Activity:
All lines from the one containing "subtotal: 19936.44 -> 16181.68" through the end of the data below are to be transcribed exactly. Leave out the rest.

(Supplied material)

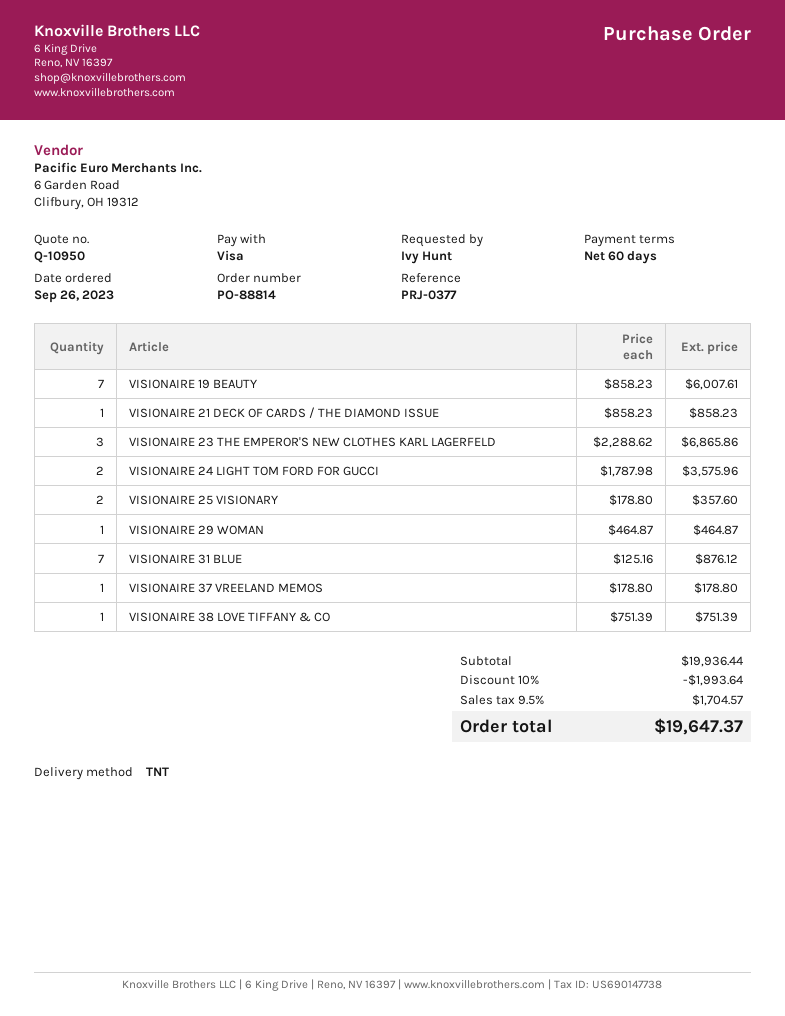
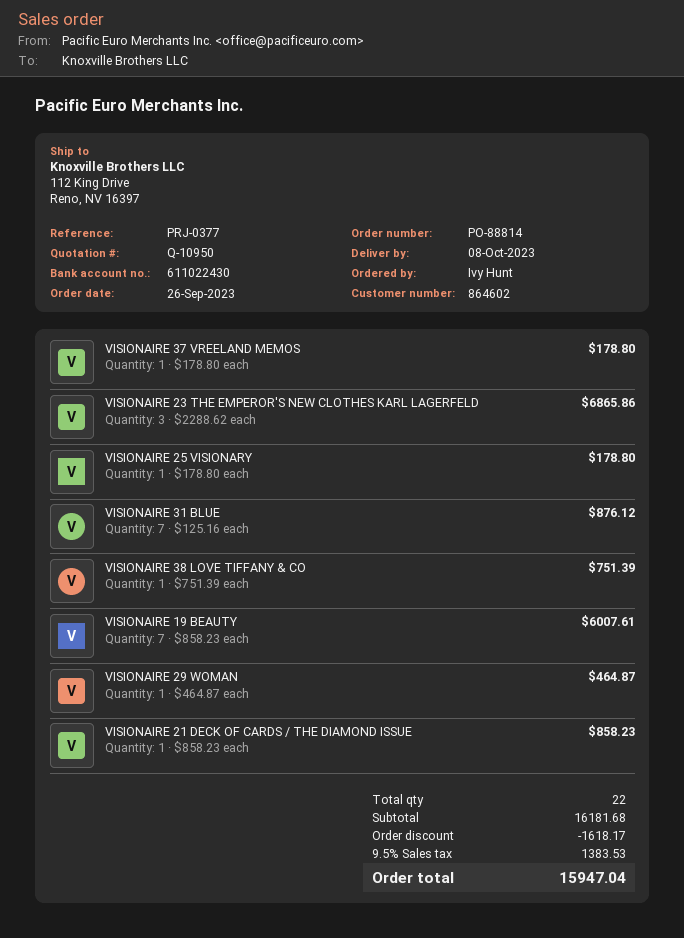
VISIONAIRE 24 LIGHT TOM FORD FOR GUCCI: 2 x 1787.98 = 3575.96 -> none
VISIONAIRE 25 VISIONARY: 2 x 178.80 = 357.60 -> 1 x 178.80 = 178.80
subtotal: 19936.44 -> 16181.68
discount: 1993.64 -> 1618.17
tax: 9.5% = 1704.57 -> 9.5% = 1383.53
total: 19647.37 -> 15947.04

(End Supplied material)

Exercise answer:
subtotal: 19936.44 -> 16181.68
discount: 1993.64 -> 1618.17
tax: 9.5% = 1704.57 -> 9.5% = 1383.53
total: 19647.37 -> 15947.04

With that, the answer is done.